Phase II Randomized Trial of Ipilimumab Versus Ipilimumab and Radiotherapy in Metastatic Melanoma
An attractive area of research regards immune manipulations to recover some of the patient's
immune response to his/her tumor, a strategy that has the advantages of being both natural
and potentially long-lasting. We propose to combine immunotherapy with radiotherapy directed
to a metastatic site, to create a "hub" for in vivo immunization to the tumor, to enable
"tumor rejection" at the other metastatic sites. This "in vivo immunization" is explored as
a viable alternative to an individualized vaccine approach. Preclinical data generated by us
and others support a "proof of principle" clinical trial that may open the field to an
alternative use of radiotherapy in a novel partnership with cancer immunotherapy. In
addition, we propose to perform immune-monitoring of the patients accrued to the trial to
generate important information for hypothesis-driven research about the mechanisms behind
the clinical findings, to be tested in the laboratory.

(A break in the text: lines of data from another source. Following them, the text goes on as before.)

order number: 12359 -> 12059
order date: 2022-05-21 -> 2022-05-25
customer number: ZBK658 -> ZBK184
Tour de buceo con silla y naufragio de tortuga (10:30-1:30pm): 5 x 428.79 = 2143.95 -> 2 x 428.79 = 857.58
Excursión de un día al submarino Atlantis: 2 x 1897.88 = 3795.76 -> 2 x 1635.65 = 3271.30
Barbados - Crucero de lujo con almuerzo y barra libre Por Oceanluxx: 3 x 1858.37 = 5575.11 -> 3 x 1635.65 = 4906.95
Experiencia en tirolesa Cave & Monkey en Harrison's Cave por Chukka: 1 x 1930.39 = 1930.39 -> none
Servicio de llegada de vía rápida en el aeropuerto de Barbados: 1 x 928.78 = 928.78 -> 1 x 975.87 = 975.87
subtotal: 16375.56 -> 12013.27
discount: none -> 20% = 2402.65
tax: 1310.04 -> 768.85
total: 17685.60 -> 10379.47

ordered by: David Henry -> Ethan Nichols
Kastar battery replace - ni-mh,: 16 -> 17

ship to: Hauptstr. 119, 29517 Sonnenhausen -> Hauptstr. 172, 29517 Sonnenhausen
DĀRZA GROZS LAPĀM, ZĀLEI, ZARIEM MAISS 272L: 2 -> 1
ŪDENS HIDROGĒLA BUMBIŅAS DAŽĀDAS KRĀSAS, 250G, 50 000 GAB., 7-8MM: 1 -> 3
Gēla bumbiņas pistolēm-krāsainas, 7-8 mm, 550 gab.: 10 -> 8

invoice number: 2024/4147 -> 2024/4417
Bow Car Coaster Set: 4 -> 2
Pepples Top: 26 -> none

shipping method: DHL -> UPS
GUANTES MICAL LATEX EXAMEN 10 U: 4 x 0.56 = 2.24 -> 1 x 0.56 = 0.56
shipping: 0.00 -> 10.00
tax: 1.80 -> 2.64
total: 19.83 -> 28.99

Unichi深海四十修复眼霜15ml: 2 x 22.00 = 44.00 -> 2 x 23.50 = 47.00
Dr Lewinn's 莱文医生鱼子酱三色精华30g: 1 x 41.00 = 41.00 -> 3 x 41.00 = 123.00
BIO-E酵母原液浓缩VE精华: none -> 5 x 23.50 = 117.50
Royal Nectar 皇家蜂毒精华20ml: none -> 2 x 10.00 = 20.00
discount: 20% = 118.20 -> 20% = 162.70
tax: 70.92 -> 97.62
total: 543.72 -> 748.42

The specific aims of the study are:
1. To explore the induction of immunity-mediated tumor response outside the radiation
field (abscopal effect) after radiation/Ipilimumab in metastatic melanoma, by
estimating and comparing response rates in patients treated with Ipilimumab alone (Arm
A) versus ipilimumab and radiation (Arm B).
2. To compare the induction of a T-cell response in patients with metastatic melanoma
treated with either ipilimumab alone or in combination with radiation.
All patients with metastatic melanoma with at least 2 measurable sites of disease are
eligible. Extent of metastatic disease is recorded by CT scanning or MRI before therapy.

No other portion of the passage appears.